Everyday each Republican who is on tap for any interview on any TV show tells America that Americans do not want the Affordable Care Act (aka Obamacare). They have been quoting this exact same bogus fact for years now and have geared up the repetitions exponentially in recent days. Just saying something again and again does not make it so. Honest.
Why would Americans hate this bill? It makes no sense. Americans like so many things about this bill.
Your children can be covered by your health insurance until they are 26 years old, if necessary. (What is hateful about this?)
We won’t have to continue to pay higher fees because some people use the emergency room as their doctor. (Perhaps you don’t mind paying higher fees.)
The private for-profit health insurance providers will have some competition from the public part of the plan and from the exchanges which will lower costs and stop these companies from riding roughshod over their customers. (Are you sure that you want to be a purist about stopping all public programs?)
You will be covered even if you have a pre-existing condition. (You have to be crazy to not want that, and you will never get this concession in a totally private for-profit world.)
I will not have to go bankrupt if I get really sick. (Oh did you want to go bankrupt?)
The health insurance industry has agreed not to put a cap on expenditures over a lifetime. (They only agreed to this because so many new customers will be buying insurance.)
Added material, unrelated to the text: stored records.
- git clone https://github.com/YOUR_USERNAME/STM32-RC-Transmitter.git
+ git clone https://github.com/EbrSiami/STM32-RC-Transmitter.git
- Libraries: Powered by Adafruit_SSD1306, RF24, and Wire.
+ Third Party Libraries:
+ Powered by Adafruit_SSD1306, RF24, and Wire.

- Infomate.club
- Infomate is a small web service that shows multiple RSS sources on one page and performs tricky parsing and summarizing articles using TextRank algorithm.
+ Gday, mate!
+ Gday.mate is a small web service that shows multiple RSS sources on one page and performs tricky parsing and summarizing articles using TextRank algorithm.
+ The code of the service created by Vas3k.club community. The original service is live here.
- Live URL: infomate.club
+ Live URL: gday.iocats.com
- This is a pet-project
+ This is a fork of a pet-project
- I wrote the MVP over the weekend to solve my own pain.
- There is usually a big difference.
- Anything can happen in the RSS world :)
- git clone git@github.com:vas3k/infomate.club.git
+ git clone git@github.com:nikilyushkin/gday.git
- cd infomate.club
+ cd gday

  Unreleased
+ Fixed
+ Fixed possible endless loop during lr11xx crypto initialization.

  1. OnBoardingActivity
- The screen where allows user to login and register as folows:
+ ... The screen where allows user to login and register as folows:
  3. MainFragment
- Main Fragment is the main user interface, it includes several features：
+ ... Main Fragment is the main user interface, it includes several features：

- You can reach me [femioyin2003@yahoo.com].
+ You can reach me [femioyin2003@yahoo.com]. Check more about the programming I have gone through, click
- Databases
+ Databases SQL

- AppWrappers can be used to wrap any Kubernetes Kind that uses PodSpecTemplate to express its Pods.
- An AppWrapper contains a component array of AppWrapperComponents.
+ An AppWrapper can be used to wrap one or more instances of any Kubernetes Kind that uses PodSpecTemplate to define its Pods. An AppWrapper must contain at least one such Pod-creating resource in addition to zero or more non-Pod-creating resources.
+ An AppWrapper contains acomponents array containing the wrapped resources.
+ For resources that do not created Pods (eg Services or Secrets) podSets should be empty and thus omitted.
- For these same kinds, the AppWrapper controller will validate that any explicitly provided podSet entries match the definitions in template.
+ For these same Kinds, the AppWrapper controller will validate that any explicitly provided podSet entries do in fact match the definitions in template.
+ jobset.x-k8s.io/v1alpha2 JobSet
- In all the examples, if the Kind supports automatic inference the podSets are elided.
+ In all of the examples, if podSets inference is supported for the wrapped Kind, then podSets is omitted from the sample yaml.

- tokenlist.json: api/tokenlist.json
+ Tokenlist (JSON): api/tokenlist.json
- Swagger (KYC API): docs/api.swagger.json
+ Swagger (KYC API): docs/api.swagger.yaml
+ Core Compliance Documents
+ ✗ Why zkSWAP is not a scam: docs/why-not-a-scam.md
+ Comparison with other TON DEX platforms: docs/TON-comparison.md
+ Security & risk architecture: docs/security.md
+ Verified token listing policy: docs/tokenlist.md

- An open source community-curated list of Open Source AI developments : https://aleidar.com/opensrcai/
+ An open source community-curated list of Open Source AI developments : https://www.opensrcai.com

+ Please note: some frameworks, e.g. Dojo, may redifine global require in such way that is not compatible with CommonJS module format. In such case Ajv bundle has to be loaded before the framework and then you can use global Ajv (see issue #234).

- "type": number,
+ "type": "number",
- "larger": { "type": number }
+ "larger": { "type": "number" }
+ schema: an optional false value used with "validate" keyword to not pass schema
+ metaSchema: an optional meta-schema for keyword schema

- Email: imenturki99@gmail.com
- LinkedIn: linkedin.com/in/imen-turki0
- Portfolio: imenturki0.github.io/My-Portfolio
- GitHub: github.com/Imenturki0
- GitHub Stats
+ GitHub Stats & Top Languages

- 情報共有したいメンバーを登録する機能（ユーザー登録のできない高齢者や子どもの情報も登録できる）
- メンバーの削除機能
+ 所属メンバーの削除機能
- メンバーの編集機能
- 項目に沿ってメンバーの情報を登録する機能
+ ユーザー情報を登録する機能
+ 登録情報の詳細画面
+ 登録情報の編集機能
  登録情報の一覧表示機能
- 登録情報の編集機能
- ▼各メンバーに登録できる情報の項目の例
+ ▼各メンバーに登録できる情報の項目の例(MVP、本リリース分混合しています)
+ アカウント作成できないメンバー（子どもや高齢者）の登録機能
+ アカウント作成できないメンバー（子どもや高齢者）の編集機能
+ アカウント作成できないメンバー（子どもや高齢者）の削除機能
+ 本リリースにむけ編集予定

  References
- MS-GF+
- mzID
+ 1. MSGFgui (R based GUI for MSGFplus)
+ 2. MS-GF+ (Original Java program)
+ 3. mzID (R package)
Why would we want to defund this law, to starve it out? It does not make sense. It makes sense that the health care insurance people and others in the health care industry might want to undo this law, but not the average citizen. This might make some sense if you are a hard line Republican who wants to defund everything, but do you want the everything that is defunded to include Social Security? Do you want to include that disability money for your disabled child or young adult? Republicans somehow think they are being asked to pay for more poor people when actually they have already been paying more for poor people’s medical care and under the ACA will pay less.
We will probably find many flaws with “Obamacare” and once we find out what they are we will be able to fix these flaws. Maybe there will be doctors who will refuse to see Medicare or Medicaid patients because the payments are set to low. We will have to see what happens to drug costs. We will have to see how the taxes on those who manufacture medical devices will affect costs. Can they pass the fees on to the consumer? Will treatment choices be too limited? Will it destroy the 40 hour work week? (We’ll see.)
This is a very complicated law, thousands of pages, but most of those pages contain technical information about how to implement the law. We probably don’t really need to understand all these instructional pages. It would be nice if someone boiled the whole thing down to just the points that affect the insured (us) but this type of summary is available on the web and I got my information from listening to presentations in the media. Forget the thousand pages, just focus on what affects you.
If we no longer are able to get good and timely health care because of the ACA I believe that we will then make a big stink and we can then try to write a new plan, perhaps the single payer plan that seems to work so well in other nations and that seems so appealing to some of us.
As for the Republican plan which now calls for subsidies paid by the government (how is this different from vouchers) and the same private for-profit insurance plans for our health care that we are trying to get away from, except they will be able to offer insurance across state lines (how much will that improve cost cuts from competition when insurance companies in the past all have colluded to offer the same choices at nearly the same prices.) While this (Republican) plan will get our employers out of our healthcare, in every other way it will represent a return to what we had, except for those subsidies (vouchers) that may or may not cover the newly skyrocketing health care costs we will probably encounter.
Why didn’t we just fix health insurance for those who didn’t have it and leave the rest of us alone? I think that the answer to this is statistical; since the insurance industry runs on calculating risks, they could not offer the advantages built into the ACA without large numbers of insured so that meant the whole system had to change. I believe they tried to change as little as possible for people who were happy with their insurance (was anyone really happy), and, once again, if the product we get is unsatisfactory I don’t think we will be silent about it. It’s the law; we’re trying it. If you are one of those people trying to defund it or delay it then please stop. Just cut it out!